My hon. Friend makes a fair point—one that, I think, we would agree with entirely. That is why the Government published, for the first time ever, an outcomes framework for the NHS that is all about considering how clinical care leads to the sort of longer-term outcomes that he seeks, so I hope that that addresses his comments. That will be built into the way in which we go forward with drafting the regulations to reinforce that approach.
On the stability of services, my hon. Friend has tabled amendments 1203 and 1204 and new clause 18, which link very closely to Opposition amendments 42 and 43 on the interdependency of services. My right hon. Friend the Secretary of State spoke to two similar amendments that my hon. Friend moved yesterday. We agree with hon. Members about the need to secure continued access to services for patients. We have introduced substantial new proposals to improve on our previous plans. However, I repeat what my right hon. Friend said yesterday: this is not about securing access to the same services in perpetuity. That has never been the case, and it should not be the case. Services evolve, and we must allow new providers—whether NHS, social enterprise or private sector—to come in where they can deliver high-quality care for patients.
I shall turn now to excessive prescription and a number of issues that arise from several amendments, which would tilt the balance in a way that would turn the system much more into a command-and-control one than many hon. Members have argued that we should have for many a year. Amendment 1218 would break a fundamental principle at the heart of our proposals: that the membership of CCGs should consist solely of GPs, and that we should encourage, rather than prescribe, how they involve other professionals.
Amendments 1237 and 1238 would remove the Secretary of State’s power to make transfer schemes for property, staff, rights and liabilities, thus making it less flexible to make transfers from, for example, a PCT to a CCG. I am well aware that many people feel that the ability to transfer staff in that way is an essential part of managing a smooth transition. Therefore, to deny the Secretary of State the ability to do that seems very odd. Amendment 1167 is unnecessary for the same reason. CCGs are different entities from PCTs, with different structures, duties and functions. It does not make sense to set a limit on the number of CCGs by comparison with PCTs.
Opposition amendment 5 would delete clause 10, but Opposition new clause 14 would reinstate it, so it is a sort of hokey-cokey set of proposals, whereby a provision would be taken out and then put back in again. As the Bill includes a power to make regulations to take account of people in specific circumstances, new clause 14 and amendment 1178, which is consequential on it, are unnecessary.
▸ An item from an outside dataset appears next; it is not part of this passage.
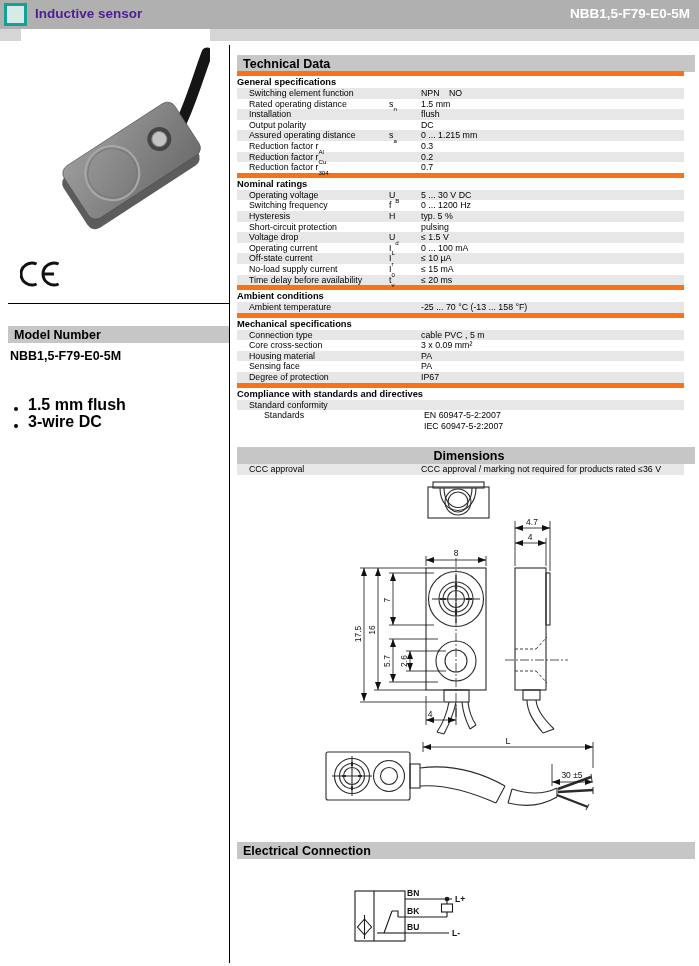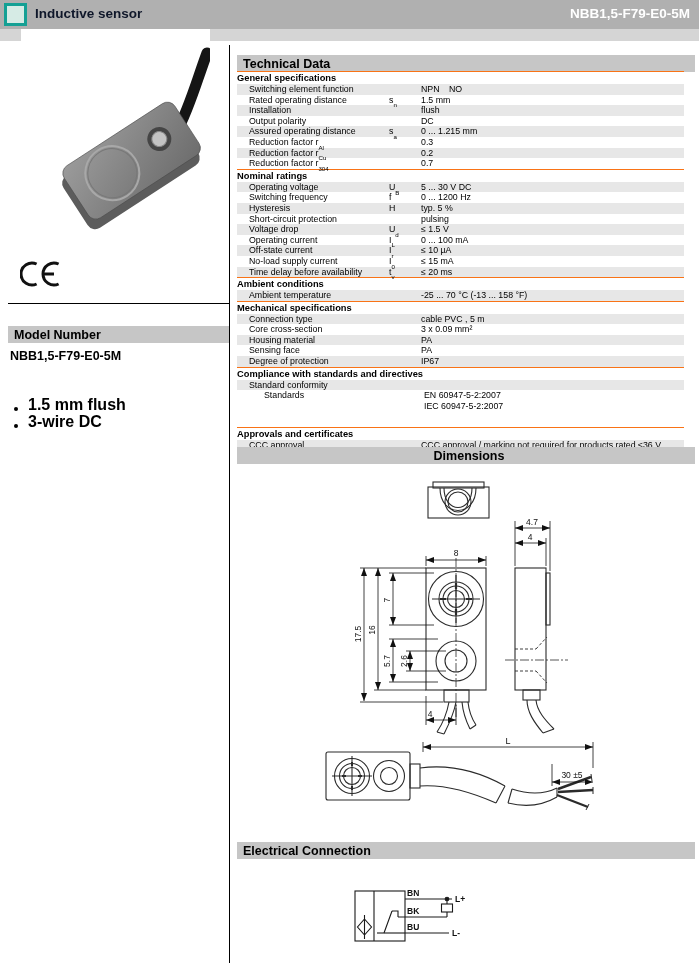"Inductive sensor" .hdr-title { color: #0f172a -> #4c1d95 }
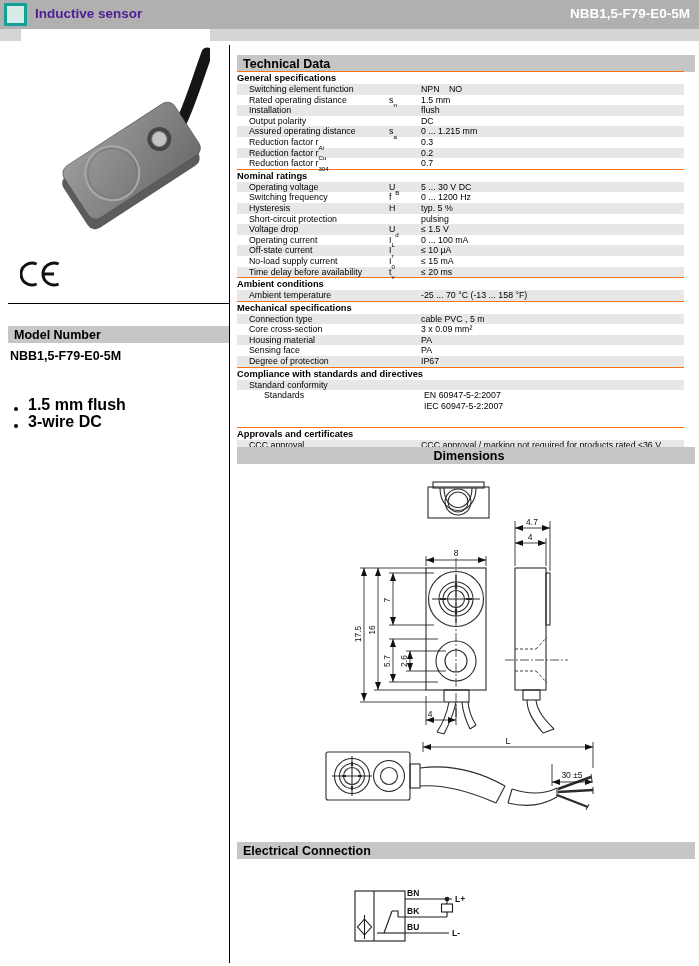"General specifications" .sec-h { border-top: 1px solid #f97316 -> 5px solid #f97316 }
New clause 11 would require the NHS commissioning board to limit the administration spend of CCGs individually and collectively by comparison to 2009-10. In other words, it would set an arbitrary starting line and effectively lock the budgets that way. An absurd shackling of the NHS commissioning board or CCGs in that way belies common sense and sound financial governance.
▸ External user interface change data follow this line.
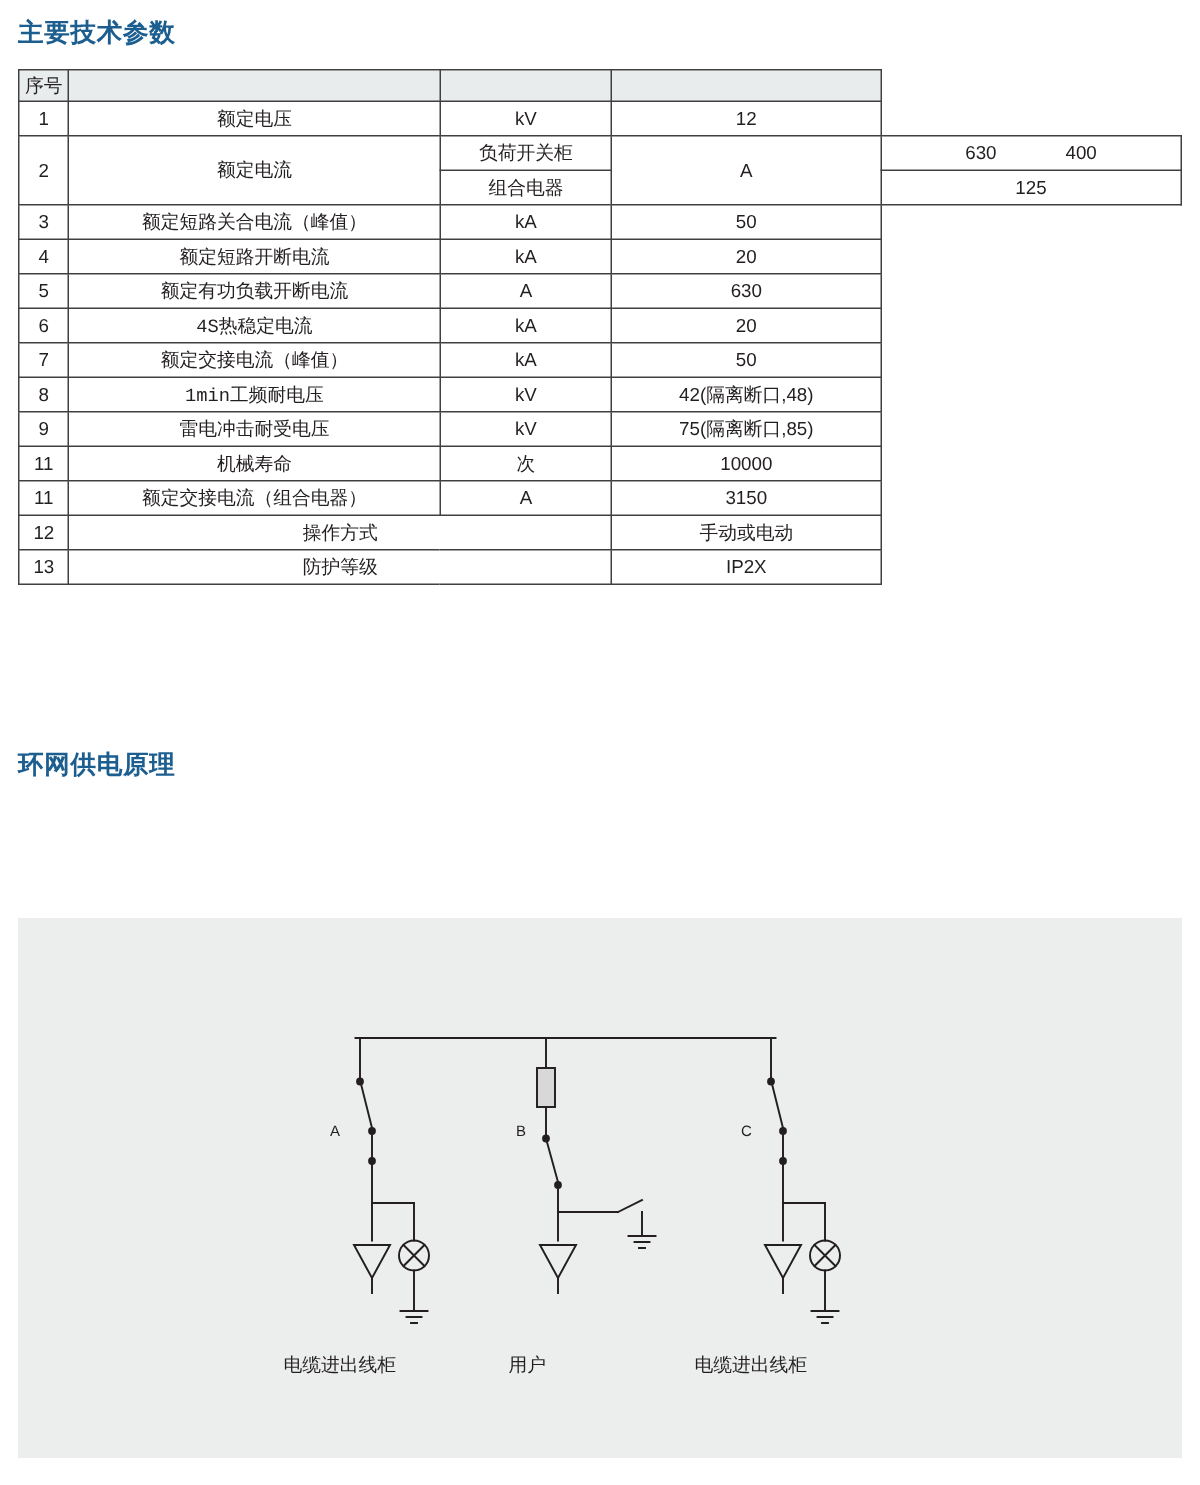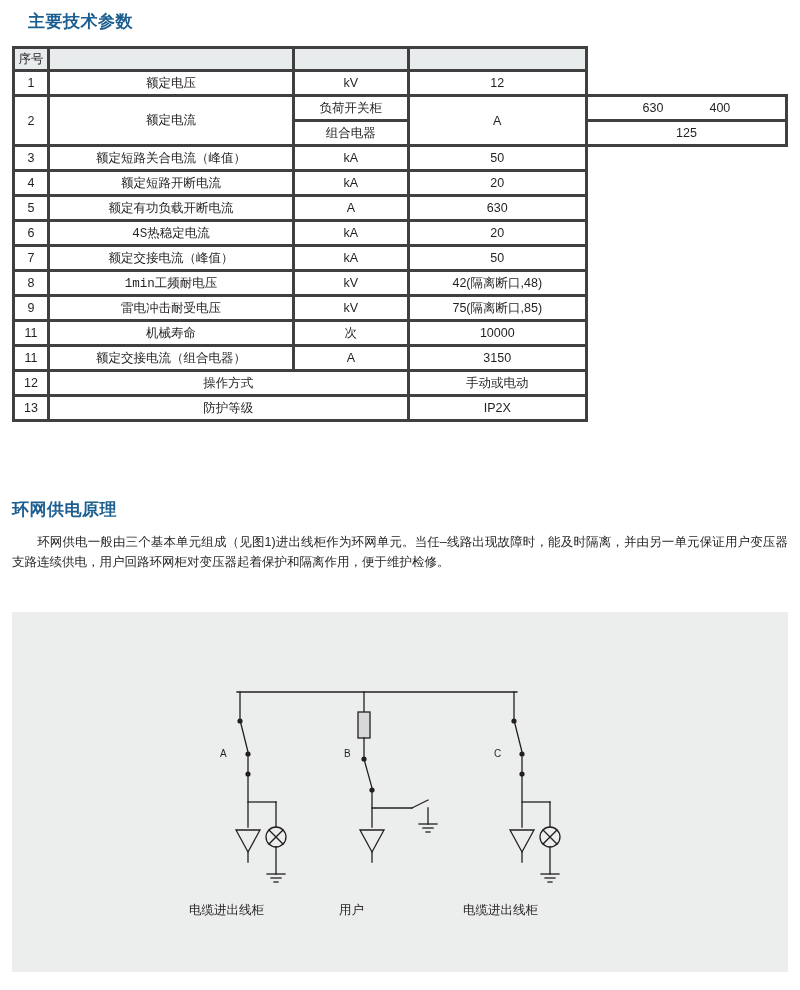"主要技术参数" #title-1 { left: 28px -> 12px }
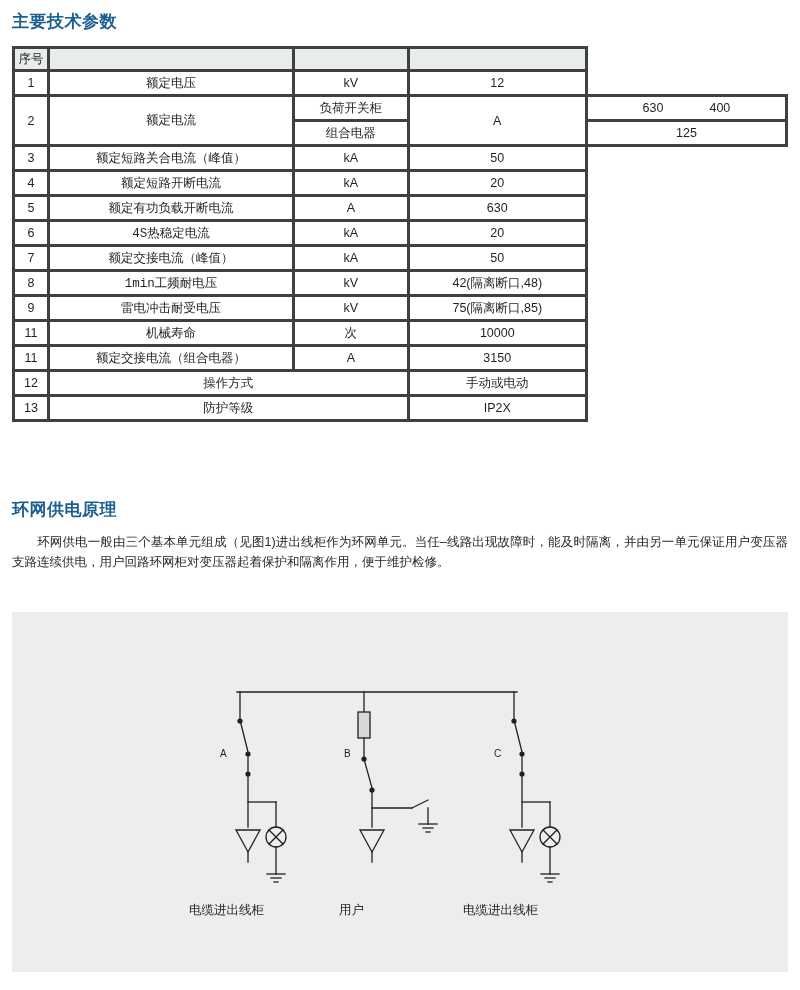"序号" .spec-table td { border: 3px solid #404040 -> 1px solid #404040 }
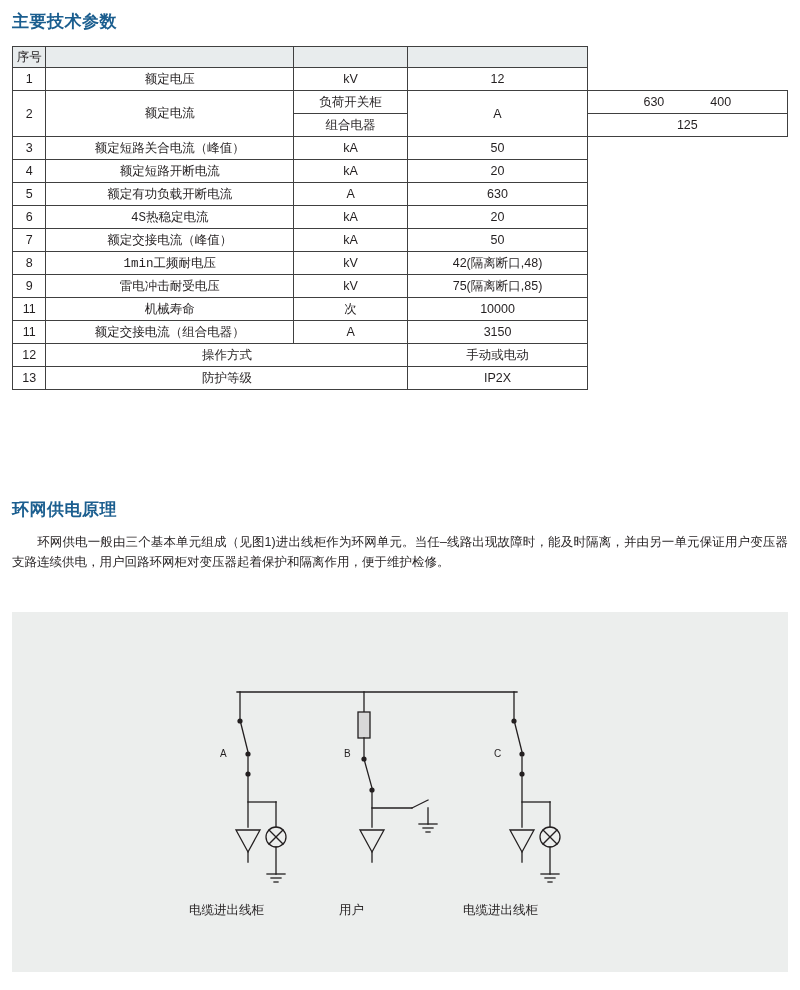"环网供电一般由三个基本单元组成（见图1)进出线柜作为环网单元。当任–线路出现故障" div.para { html: <div><span></span><span>环网供电一般由三个基本单元组成（见图1)进出线柜作为环网单元。当任–线路出现故障时，能及时隔离，并由另一单元保证用户变压器支路连续供电，用户回路环网柜对变压器起着保护和隔离作用，便于维护检修。</span></div> -> none }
Amendment 1206 runs the inherent risks, as discussed in Committee, of trying to prescribe the setting allocations in legislation. I understand the concern expressed by my hon. Friend the Member for St Ives (Andrew George), and the White Paper made it clear that we want to ensure that access in every part of the country is fair and equitable. We will want to ensure that that is achieved, and I am happy to continue to discuss those issues with my hon. Friends.
Amendment 1167 is unnecessary for the same reason. CCGs are different entities from PCTs, with different structures, duties and functions, and it would not make sense to set limits in such a way. The additional statutory provisions set out in new clause 10 are also unnecessary. Imposition of a minimum waiting time would not take account of the clinical needs of individual patients, and it is for clinicians to plan care on the basis of the clinical needs of patients and their right to access the best service.
We are considering how best to prevent PCTs from imposing clinically inappropriate blanket minimum waiting times, but there are already sufficient powers in the Bill to address the issue when it comes to CCGs.
Amendment 41 is also about consultation and transparency. We have already changed the Bill to enhance the duty on CCGs to involve and consult the public, but the commissioners must have sufficient flexibility to be proportionate in how they involve patients and service users. CCGs will not be able to use that flexibility to underplay their duty to involve the public.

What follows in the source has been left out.